Aim of the task: Each entry below must be written out exactly, with pictures left out.

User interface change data
============
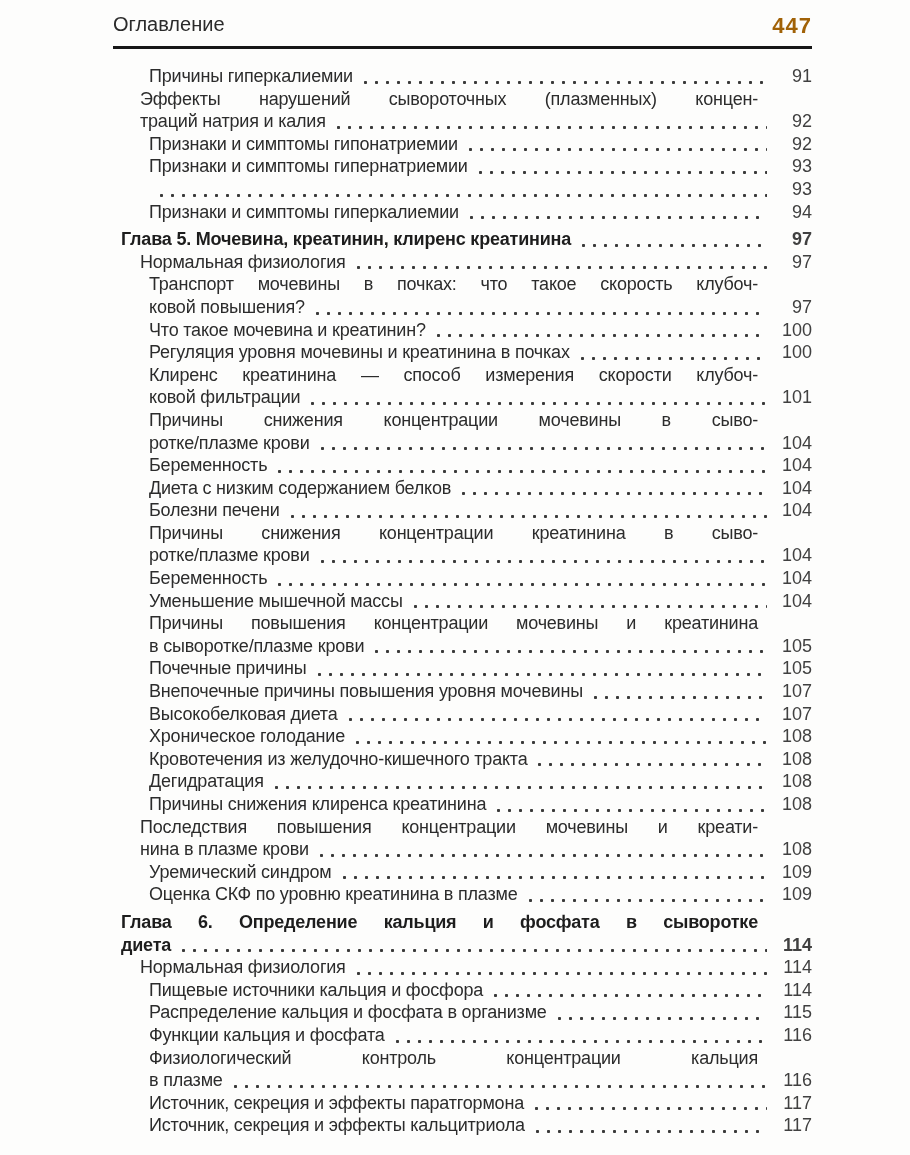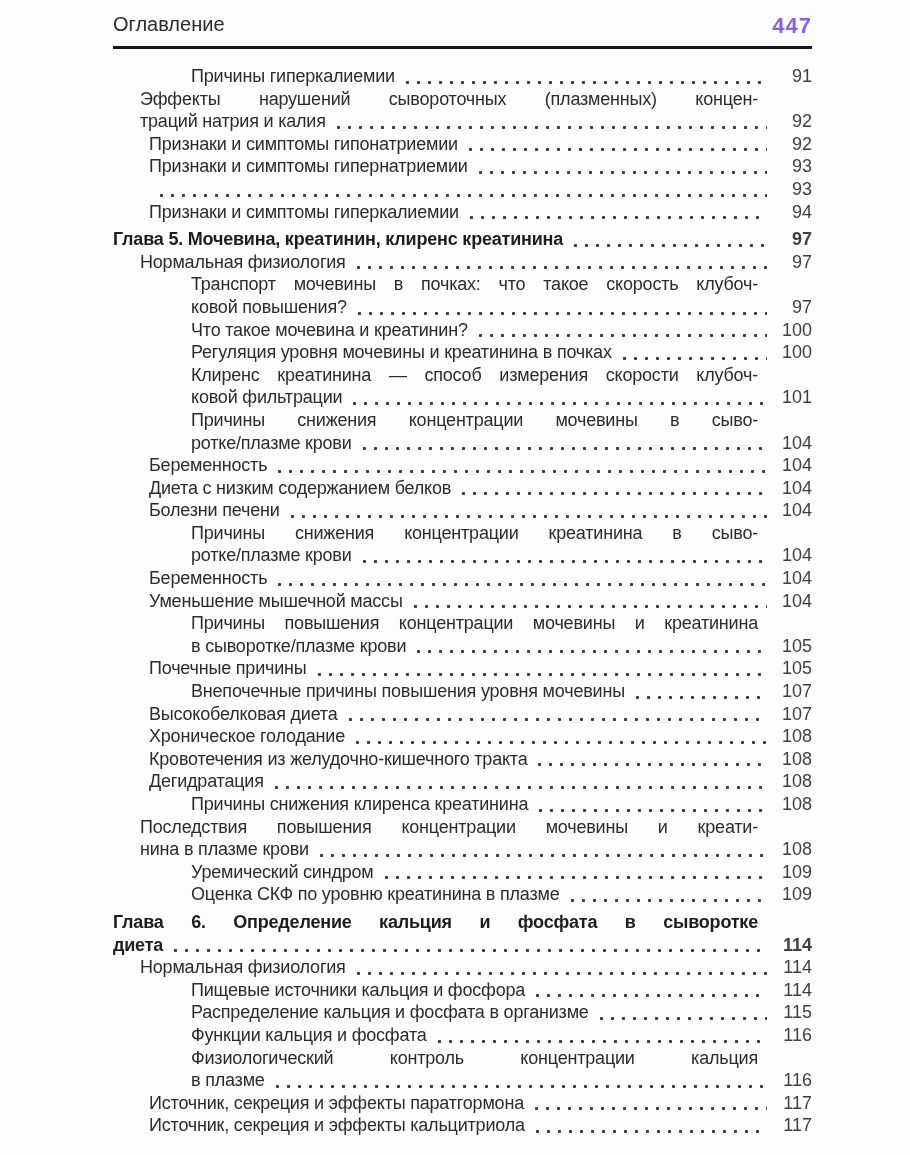"447" .header-page-number { color: #8b5cf6 -> #a16207 }
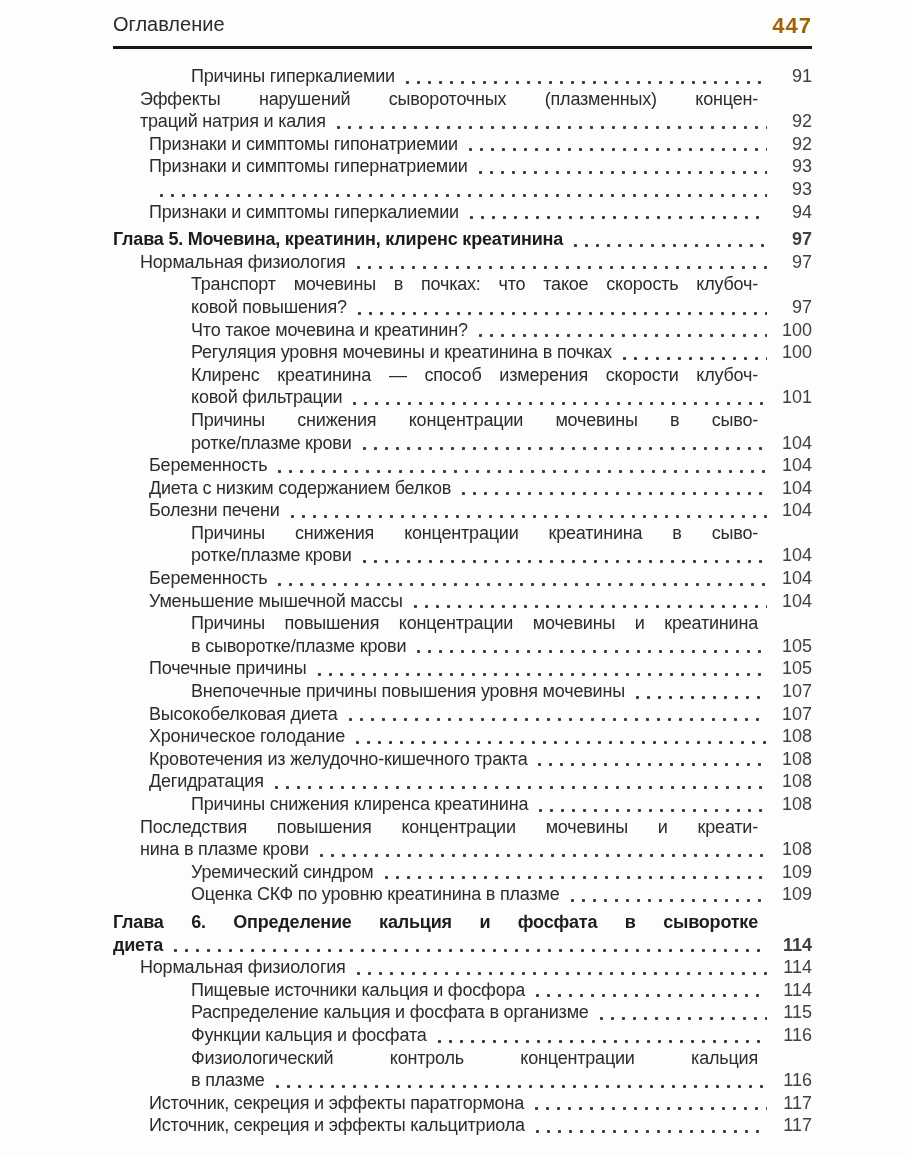"Причины гиперкалиемии" .toc-item.lvl2 { margin-left: 78px -> 36px }
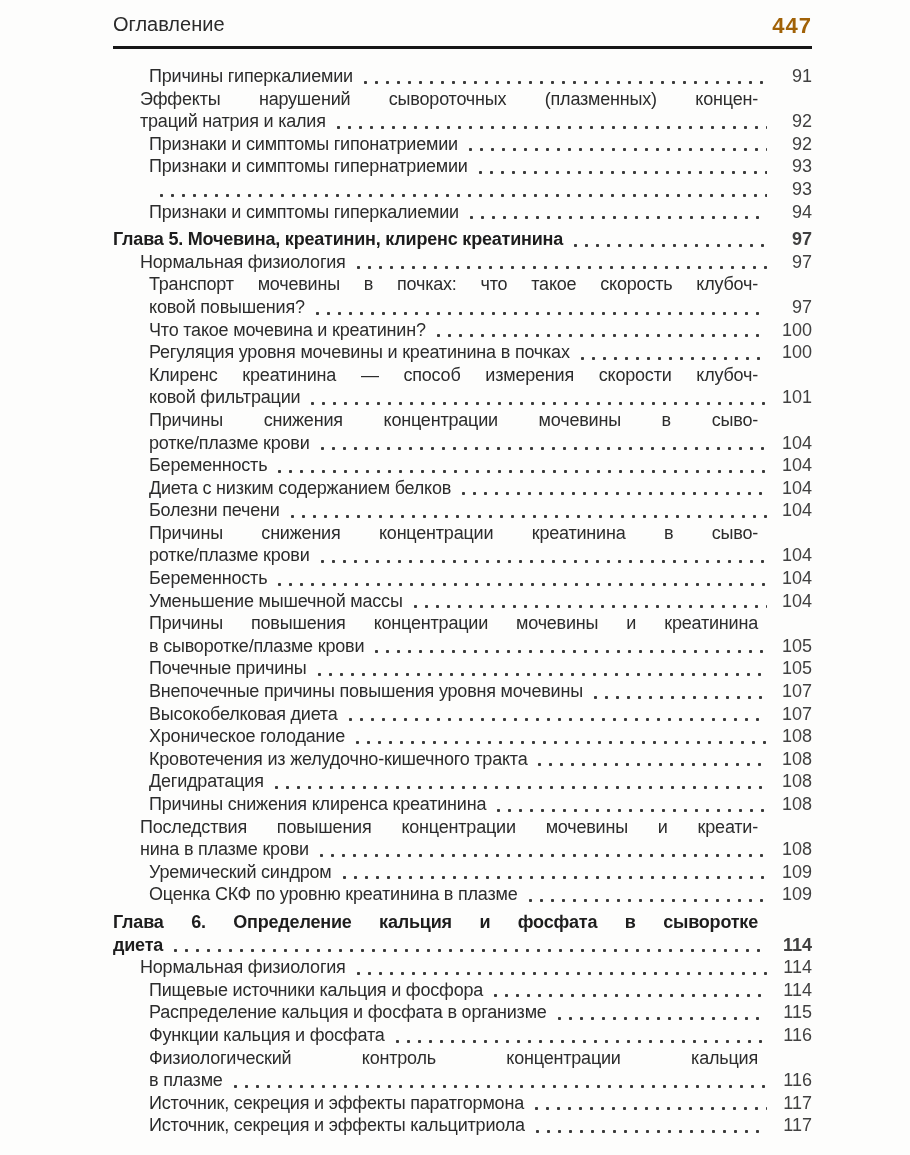"Глава 5. Мочевина, креатинин, клиренс" .toc-item.lvl0 { margin-left: 0 -> 8px }
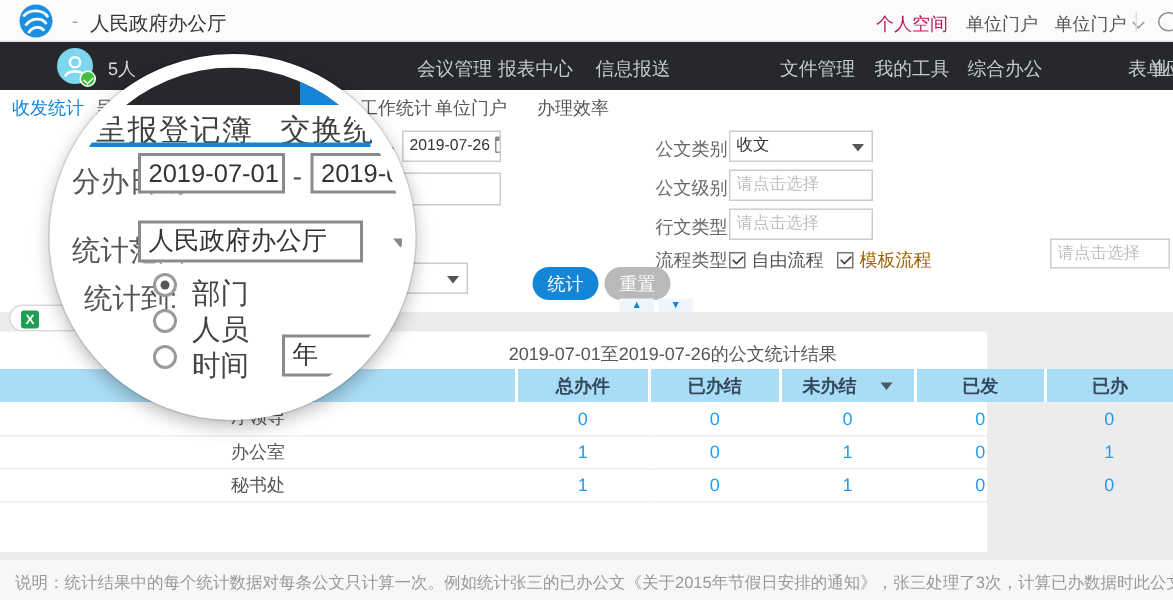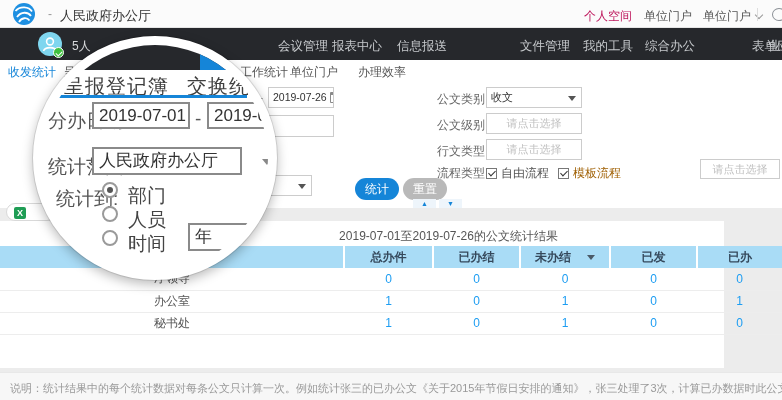"请点击选择" .placeholder { text-align: center -> none }
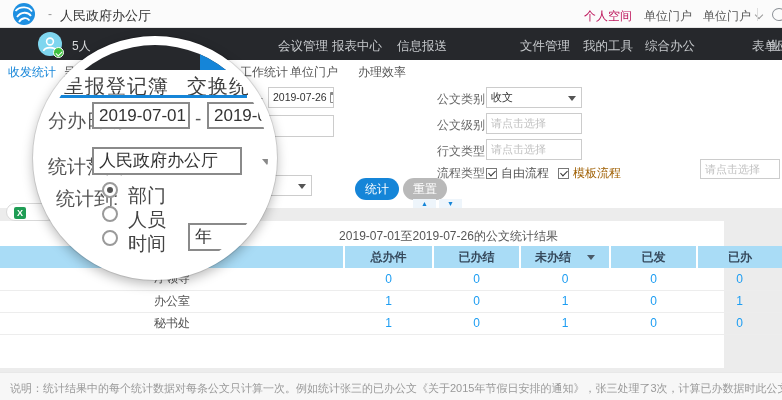"2019-07-01至2019-07-26的公文统计结果" .tablepanel { width: 724px -> 658px }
============
Response area:
"447" .header-page-number { color: #8b5cf6 -> #a16207 }
"Причины гиперкалиемии" .toc-item.lvl2 { margin-left: 78px -> 36px }
"Глава 5. Мочевина, креатинин, клиренс" .toc-item.lvl0 { margin-left: 0 -> 8px }
"请点击选择" .placeholder { text-align: center -> none }
"2019-07-01至2019-07-26的公文统计结果" .tablepanel { width: 724px -> 658px }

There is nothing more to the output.